Q - La CSG sera un nouvel impôt, à peu près tout le monde le reconnaît. Cela peut aboutir, à terme, à une fiscalisation des prélèvements sociaux. Lesquels pourraient ainsi devenir plus justes qu'ils ne le sont actuellement. Que pensez-vous de cette évolution ?
Actuellement, l'impôt sur le revenu est prélevé sur le revenu imposable, c'est à dire qu'un certain nombre d'éléments de la rémunération n'entrent pas en ligne de compte. La CSG sera calculée sur le salaire brut, sans abattement, sans frais professionnels. Ce ne sera donc pas le même tarif qu'un prélèvement de 1 % sur le revenu imposable; Et il en sera de même pour chaque point supplémentaire.
Ensuite et surtout, il faut noter, que l'impôt sur le revenu est découpé en tranches progressives : plus le revenu est élevé, plus le taux d'imposition l'est également. En revanche, pour la CSG, il n'y a pas de tranches donc pas de progressivité. Donc, quand on nous parle de justice… Est-il juste, par ailleurs, que 85 % de ceux qui vont payer la CSG soient des salariés et de petites gens ?
Il s'agit donc d'un impôt inégalitaire puisqu'il sera moins lourd pour les riches. Par contre, en ce qui concerne les salariés, tous payeront et ce sont ceux qui représentent le travail le plus qualifié qui seront le plus particulièrement visés.
On peut penser que le gouvernement n'en restera pas là et qu'en substituant l'impôt à l'actuel système de cotisations sociales - avec, je le rappelle, la part salariale et la part patronale - on ne vise à réduire les fameuses charges sociales des entreprises.

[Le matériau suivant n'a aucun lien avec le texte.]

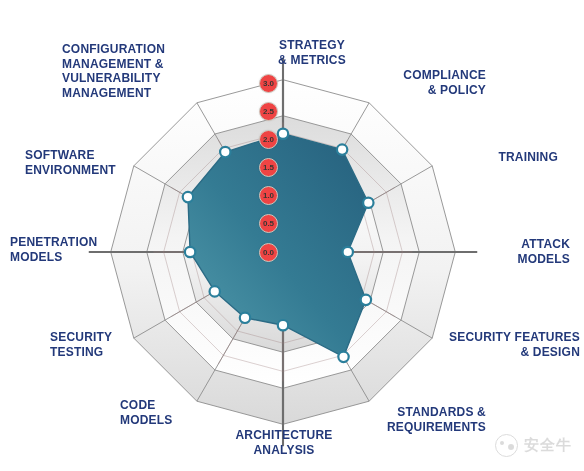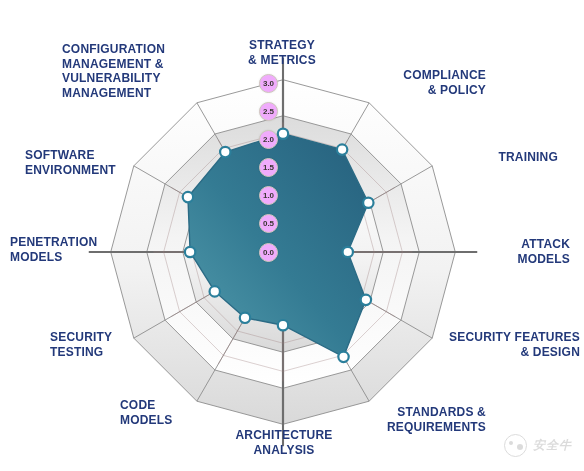--- a/index.html
+++ b/index.html
@@ -41,21 +41,21 @@
   }
   .al-right { text-align: left; }
   .al-left  { text-align: right; }
   .al-center{ text-align: center; }
 
   .tick-label {
     position: absolute;
     width: 19px;
     height: 19px;
     border-radius: 50%;
-    background: #f0abfc;
+    background: #ef4444;
     border: 1px solid #cfc7bd;
     box-shadow: 0 0 2px rgba(0,0,0,0.10);
     color: #3a3632;
     font-family: "Liberation Sans", sans-serif;
     font-size: 8px;
     font-weight: 700;
     display: flex;
     align-items: center;
     justify-content: center;
     box-sizing: border-box;
@@ -88,24 +88,23 @@
     content: "";
     position: absolute;
     right: 3px; top: 8.5px;
     width: 6px; height: 6px;
     border-radius: 50%;
     background: #8b8b8b;
   }
   #watermark .wm-text {
     color: #8b8b8b;
     font-family: "DejaVu Sans", sans-serif;
-    font-size: 12px;
+    font-size: 15px;
     font-weight: 700;
     letter-spacing: 1px;
-    font-style: italic;
   }
 </style>
 </head>
 <body>
 
 <div id="chart-root">
 
   <svg class="radar" viewBox="0 0 584 471">
     <defs>
       <linearGradient id="polyGrad" x1="0.08" y1="0.95" x2="0.95" y2="0.05">
@@ -189,21 +188,21 @@
         <circle cx="283.00" cy="325.19" r="5.2" fill="#ffffff" stroke="#2b7f9b" stroke-width="2.2"></circle>
         <circle cx="245.00" cy="317.82" r="5.2" fill="#ffffff" stroke="#2b7f9b" stroke-width="2.2"></circle>
         <circle cx="214.74" cy="291.41" r="5.2" fill="#ffffff" stroke="#2b7f9b" stroke-width="2.2"></circle>
         <circle cx="190.11" cy="252.00" r="5.2" fill="#ffffff" stroke="#2b7f9b" stroke-width="2.2"></circle>
         <circle cx="187.92" cy="197.11" r="5.2" fill="#ffffff" stroke="#2b7f9b" stroke-width="2.2"></circle>
         <circle cx="225.29" cy="152.05" r="5.2" fill="#ffffff" stroke="#2b7f9b" stroke-width="2.2"></circle>
       </g>
   </svg>
 
   <div id="labels-layer">
-      <div class="axis-label al-center" style="left: 232px; top: 38px; width: 100px;">STRATEGY
+      <div class="axis-label al-center" style="left: 262px; top: 38px; width: 100px;">STRATEGY
 &amp; METRICS</div>
       <div class="axis-label al-left" style="left: 366px; top: 68px; width: 120px;">COMPLIANCE
 &amp; POLICY</div>
       <div class="axis-label al-left" style="left: 438px; top: 150px; width: 120px;">TRAINING</div>
       <div class="axis-label al-left" style="left: 460px; top: 237px; width: 110px;">ATTACK
 MODELS</div>
       <div class="axis-label al-left" style="left: 438px; top: 330px; width: 142px;">SECURITY FEATURES
 &amp; DESIGN</div>
       <div class="axis-label al-left" style="left: 366px; top: 405px; width: 120px;">STANDARDS &amp;
 REQUIREMENTS</div>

Il s'agit donc d'une vaste opération qui vise à modifier l'ensemble du système fiscal et qui est dirigée contre la protection sociale. C'est ce que pense la grande majorité des syndicats des impôts, et pas seulement ceux de la CGT. Or, ils connaissent les mécanismes et savent de quoi ils parlent.
Q - Quelles sont donc les propositions de la CGT pour améliorer le fonctionnement et le financement de la sécurité sociale ?
Il y en a principalement deux. La première concerne les contributions patronales à la sécurité sociale. Les entreprises qui emploient beaucoup de main d'oeuvre, et donc contribuent à la création d'emplois, sont actuellement pénalisées par rapport à celles qui, remplaçant les hommes par des machines, contribuent à fabriquer des chômeurs. Il y a là quelque chose de socialement injuste et d'économiquement nuisible.
Il faut donc réduire ce que paient les entreprises utilisatrices de main d'oeuvre en taxant plus lourdement celles qui réalisent beaucoup de profits tout en créant du chômage et donc bénéficient égoïstement d'un progrès technique utilisé sauvagement.
Deuxième proposition : que les revenus du capital paient une cotisation sociale au moins égale à celle des revenus du travail. En gros, chaque salarié paie 13,5 % de cotisation de sécurité sociale, sur le revenu de son travail. La justice voudrait donc que 13,5 % du revenu du capital soient versés sous forme de cotisations sociales, ce qui rapporterait environ 40 milliards de francs.
Les grands revenus du capital sont essentiellement spéculatifs et dépassent très souvent le milliard de centimes. Or, savez-vous combien de temps un salarié gagnant 6 000 F devra travailler pour gagner ce milliard de centimes ? Il ne le pourra pas car il faut quatre générations successives, à raison de 6 000 F par mois, pour atteindre ce milliard de centimes.
Quand on taxera les revenus du capital autant que les revenus du travail, alors on pourra, peut-être, commencer à parler de justice.